### [WHAT YOU NEED TO DO]
The records that follow must be repeated exactly, minus the images.

*** SOURCE DATA Section Begins ***

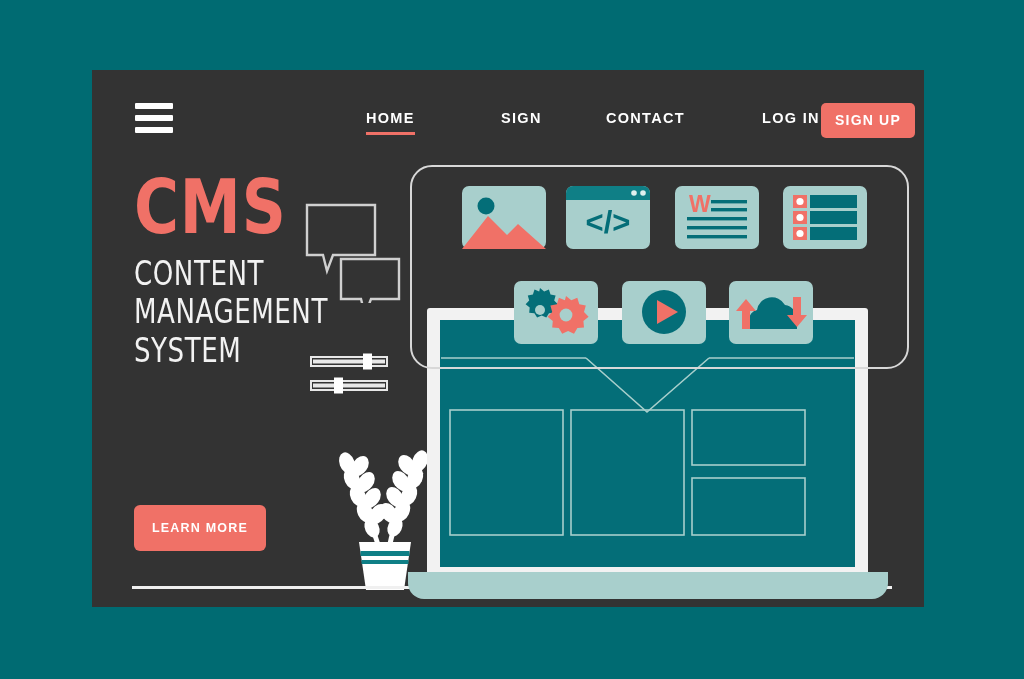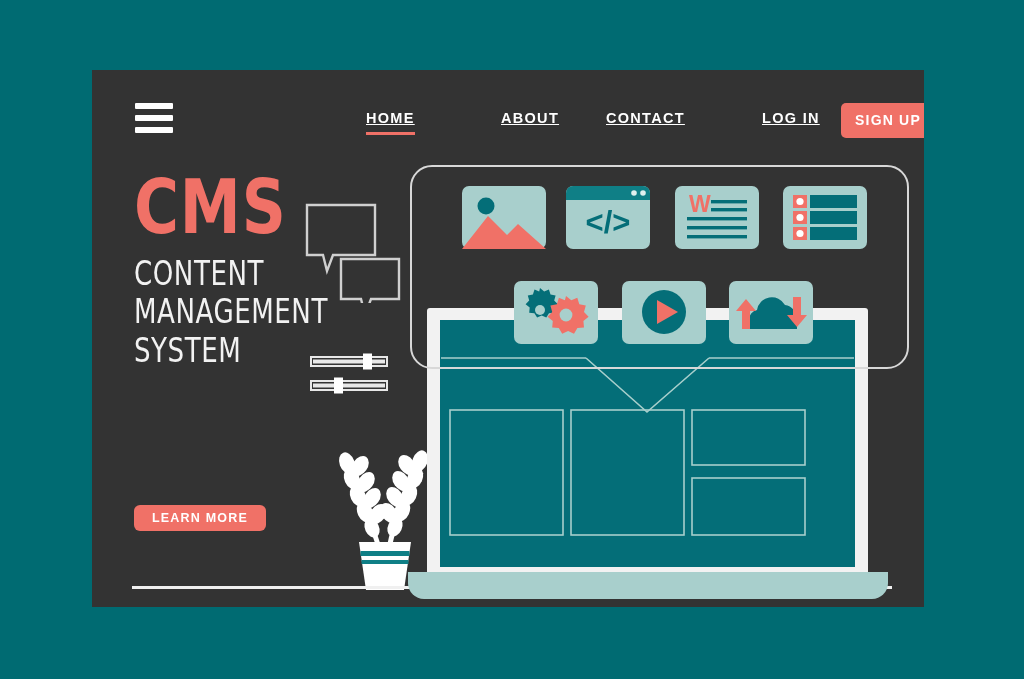--- a/index.html
+++ b/index.html
@@ -15,41 +15,41 @@
     position:absolute;left:92px;top:70px;width:832px;height:537px;
     background:#333333;overflow:hidden;
   }
 
   
   .hamburger{position:absolute;left:43px;top:33px;width:38px;height:30px;
     display:flex;flex-direction:column;justify-content:space-between;cursor:pointer;}
   .hamburger i{display:block;height:6px;background:#ffffff;border-radius:1px;}
 
   .navlink{position:absolute;top:40px;color:#ffffff;font-size:14.5px;font-weight:bold;
-    letter-spacing:1.3px;cursor:pointer;white-space:nowrap;text-decoration:underline;}
+    letter-spacing:1.3px;cursor:pointer;white-space:nowrap;}
   .nav-home{left:274px;}
   .nav-home .ul{position:absolute;left:0;right:0;bottom:-9px;height:3.5px;background:#f07167;}
   .nav-about{left:409px;}
   .nav-contact{left:514px;}
   .nav-login{left:670px;}
 
-  .signup{position:absolute;left:749px;top:33px;padding:9px 14px 10px;background:#f07167;
+  .signup{position:absolute;left:729px;top:33px;padding:9px 14px 10px;background:#f07167;
     border-radius:5px;color:#ffffff;font-size:14px;font-weight:bold;letter-spacing:1.2px;
     cursor:pointer;white-space:nowrap;}
 
   
   .cms{position:absolute;left:42px;top:107px;color:#f07167;font-size:74px;font-weight:bold;
     letter-spacing:1px;line-height:0.82;font-family:"Liberation Sans Narrow","DejaVu Sans Condensed","Liberation Sans",sans-serif;
     transform:scaleX(0.92);transform-origin:left top;}
   .headline{position:absolute;left:42px;top:185px;color:#f2f2f2;font-size:33px;line-height:1.16;
     letter-spacing:0.6px;font-family:"Liberation Sans Narrow","DejaVu Sans Condensed","Liberation Sans",sans-serif;
     transform:scaleX(0.88);transform-origin:left top;white-space:pre-line;}
   .para{position:absolute;left:42px;top:310px;width:196px;color:#c9c9c9;font-size:11.6px;
     line-height:1.5;letter-spacing:0.1px;}
-  .learn{position:absolute;left:42px;top:435px;padding:6px 18px;background:#f07167;border-radius:6px;
+  .learn{position:absolute;left:42px;top:435px;padding:16px 18px;background:#f07167;border-radius:6px;
     color:#ffffff;font-size:12.5px;font-weight:bold;letter-spacing:1.2px;cursor:pointer;white-space:nowrap;}
 
   
   .bubbles{position:absolute;left:213px;top:133px;}
   .slider-group{position:absolute;left:218px;top:283px;}
   .plant{position:absolute;left:238px;top:348px;}
   .ground{position:absolute;left:40px;top:516px;width:760px;height:2.5px;background:#f0f0f0;}
 
   
   .panel{position:absolute;left:318px;top:95px;width:495px;height:200px;
@@ -85,21 +85,21 @@
     <div class="hamburger">
       <i></i>
       <i></i>
       <i></i>
     </div>
 
     <div class="navlink nav-home">
       <span>HOME</span>
       <span class="ul"></span>
     </div>
-    <div class="navlink nav-about">ABOUT</div>
+    <div class="navlink nav-about">SIGN</div>
     <div class="navlink nav-contact">CONTACT</div>
     <div class="navlink nav-login">LOG IN</div>
     <div class="signup">SIGN UP</div>
 
     <div class="cms">CMS</div>
     <div class="headline">CONTENT
 MANAGEMENT
 SYSTEM</div>
     <div class="learn">LEARN MORE</div>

*** SOURCE DATA Section Ends ***

### [WRITTEN REPLY]
--- a/index.html
+++ b/index.html
@@ -15,41 +15,41 @@
     position:absolute;left:92px;top:70px;width:832px;height:537px;
     background:#333333;overflow:hidden;
   }
 
   
   .hamburger{position:absolute;left:43px;top:33px;width:38px;height:30px;
     display:flex;flex-direction:column;justify-content:space-between;cursor:pointer;}
   .hamburger i{display:block;height:6px;background:#ffffff;border-radius:1px;}
 
   .navlink{position:absolute;top:40px;color:#ffffff;font-size:14.5px;font-weight:bold;
-    letter-spacing:1.3px;cursor:pointer;white-space:nowrap;text-decoration:underline;}
+    letter-spacing:1.3px;cursor:pointer;white-space:nowrap;}
   .nav-home{left:274px;}
   .nav-home .ul{position:absolute;left:0;right:0;bottom:-9px;height:3.5px;background:#f07167;}
   .nav-about{left:409px;}
   .nav-contact{left:514px;}
   .nav-login{left:670px;}
 
-  .signup{position:absolute;left:749px;top:33px;padding:9px 14px 10px;background:#f07167;
+  .signup{position:absolute;left:729px;top:33px;padding:9px 14px 10px;background:#f07167;
     border-radius:5px;color:#ffffff;font-size:14px;font-weight:bold;letter-spacing:1.2px;
     cursor:pointer;white-space:nowrap;}
 
   
   .cms{position:absolute;left:42px;top:107px;color:#f07167;font-size:74px;font-weight:bold;
     letter-spacing:1px;line-height:0.82;font-family:"Liberation Sans Narrow","DejaVu Sans Condensed","Liberation Sans",sans-serif;
     transform:scaleX(0.92);transform-origin:left top;}
   .headline{position:absolute;left:42px;top:185px;color:#f2f2f2;font-size:33px;line-height:1.16;
     letter-spacing:0.6px;font-family:"Liberation Sans Narrow","DejaVu Sans Condensed","Liberation Sans",sans-serif;
     transform:scaleX(0.88);transform-origin:left top;white-space:pre-line;}
   .para{position:absolute;left:42px;top:310px;width:196px;color:#c9c9c9;font-size:11.6px;
     line-height:1.5;letter-spacing:0.1px;}
-  .learn{position:absolute;left:42px;top:435px;padding:6px 18px;background:#f07167;border-radius:6px;
+  .learn{position:absolute;left:42px;top:435px;padding:16px 18px;background:#f07167;border-radius:6px;
     color:#ffffff;font-size:12.5px;font-weight:bold;letter-spacing:1.2px;cursor:pointer;white-space:nowrap;}
 
   
   .bubbles{position:absolute;left:213px;top:133px;}
   .slider-group{position:absolute;left:218px;top:283px;}
   .plant{position:absolute;left:238px;top:348px;}
   .ground{position:absolute;left:40px;top:516px;width:760px;height:2.5px;background:#f0f0f0;}
 
   
   .panel{position:absolute;left:318px;top:95px;width:495px;height:200px;
@@ -85,21 +85,21 @@
     <div class="hamburger">
       <i></i>
       <i></i>
       <i></i>
     </div>
 
     <div class="navlink nav-home">
       <span>HOME</span>
       <span class="ul"></span>
     </div>
-    <div class="navlink nav-about">ABOUT</div>
+    <div class="navlink nav-about">SIGN</div>
     <div class="navlink nav-contact">CONTACT</div>
     <div class="navlink nav-login">LOG IN</div>
     <div class="signup">SIGN UP</div>
 
     <div class="cms">CMS</div>
     <div class="headline">CONTENT
 MANAGEMENT
 SYSTEM</div>
     <div class="learn">LEARN MORE</div>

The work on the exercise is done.